▶ [Required work]: Exactly the lines from the one with "Configuración del Entorno" through the end of the records below are to be output, the first and last included, and no others.

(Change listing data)
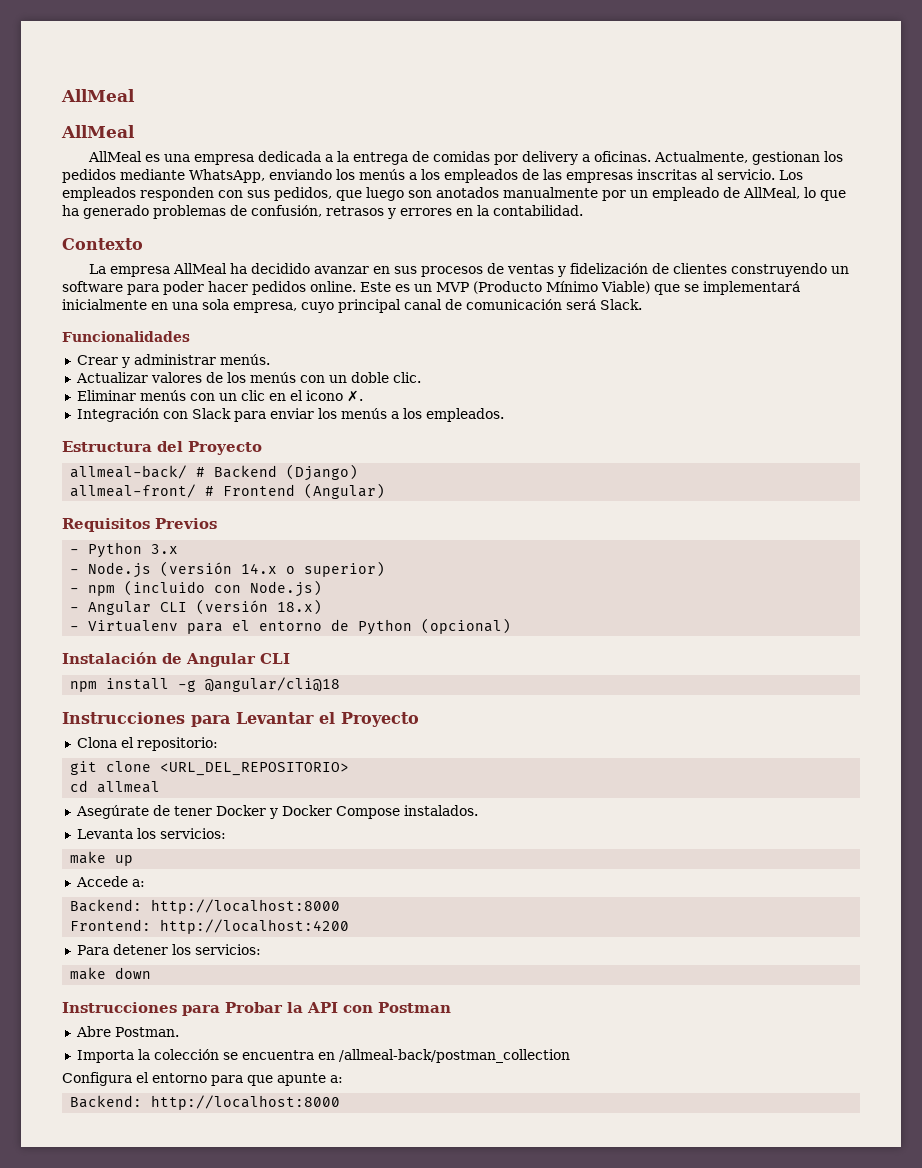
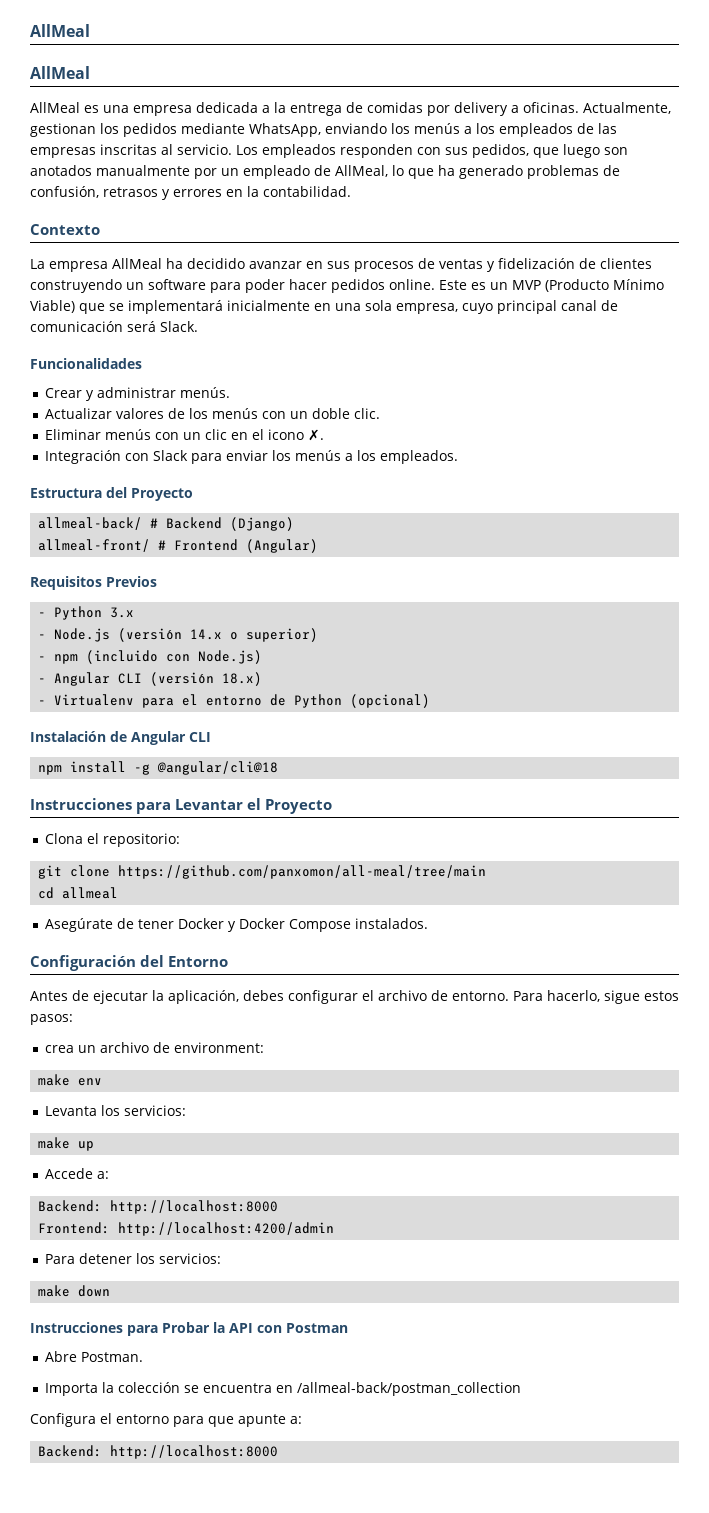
- git clone <URL_DEL_REPOSITORIO>
+ git clone https://github.com/panxomon/all-meal/tree/main
+ Configuración del Entorno
+ Antes de ejecutar la aplicación, debes configurar el archivo de entorno. Para hacerlo, sigue estos pasos:
+ crea un archivo de environment:
+ make env
- Frontend: http://localhost:4200
+ Frontend: http://localhost:4200/admin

▶ [The answer]:
+ Configuración del Entorno
+ Antes de ejecutar la aplicación, debes configurar el archivo de entorno. Para hacerlo, sigue estos pasos:
+ crea un archivo de environment:
+ make env
- Frontend: http://localhost:4200
+ Frontend: http://localhost:4200/admin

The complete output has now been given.